Reynolds adds to Taoiseach’s woes

TAOISEACH Bertie Ahern was yesterday facing a second front in attacks on his personal credibility, as his Fianna Fáil predecessor Albert Reynolds questioned his role in the scandal that downed the Government in 1994.

In an interview on Newstalk’s lunchtime programme Mr Reynolds claimed Mr Ahern had possession of a report that was vital to his surviving the fallout over the Fr Brendan Smyth extradition case.

He told presenter Eamon Keane that he didn’t know why Mr Ahern had not handed him the file.

However, Fianna Fáil completely dismissed the story saying it was making no comment on a story that had been played out many years ago.

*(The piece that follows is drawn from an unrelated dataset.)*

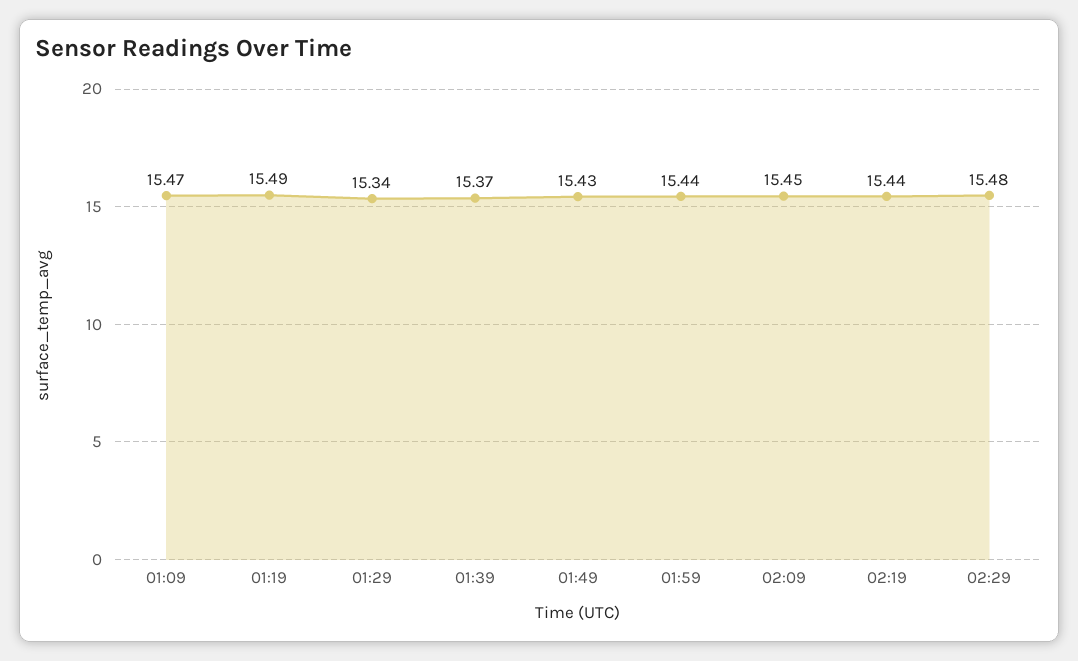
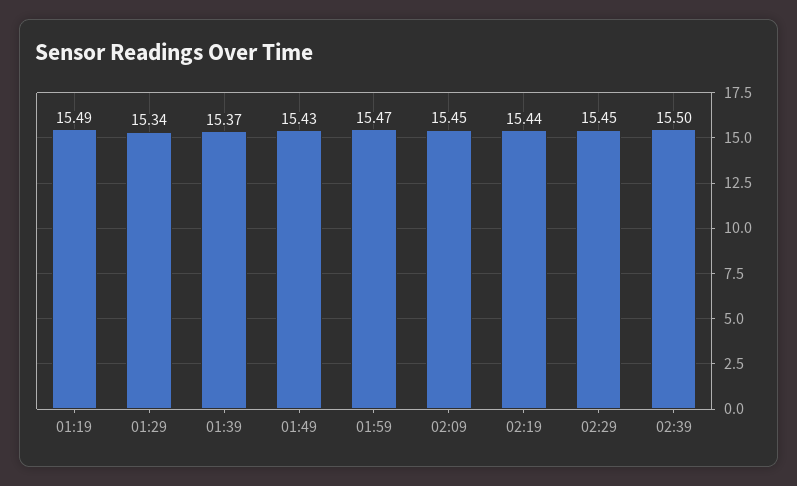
01:09: 15.47 -> none
01:59: 15.44 -> 15.47
02:29: 15.48 -> 15.45
02:39: none -> 15.5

In his only brief comments on the matter yesterday, Mr Ahern said he knew nothing about the file mentioned by Mr Reynolds.

The relationship between Mr Reynolds and his successor has cooled considerably over the years. The former Taoiseach believed that Mr Ahern privately backed Mary McAleese as Fianna Fáil’s presidential candidate in 1997, while publicly endorsing Mr Reynolds.

Since then, Mr Reynolds has publicly criticised Mr Ahern on a number of occasions. Last January, he said he was “shocked” at the revelations that Mr Ahern accepted money from friends and businessmen.

Fianna Fáil’s coalition with Labour was thrown into serious crisis in late 1994 when it emerged there had been long delays within the Attorney General’s office in processing the extradition case of Fr Smyth, a notorious paedophile.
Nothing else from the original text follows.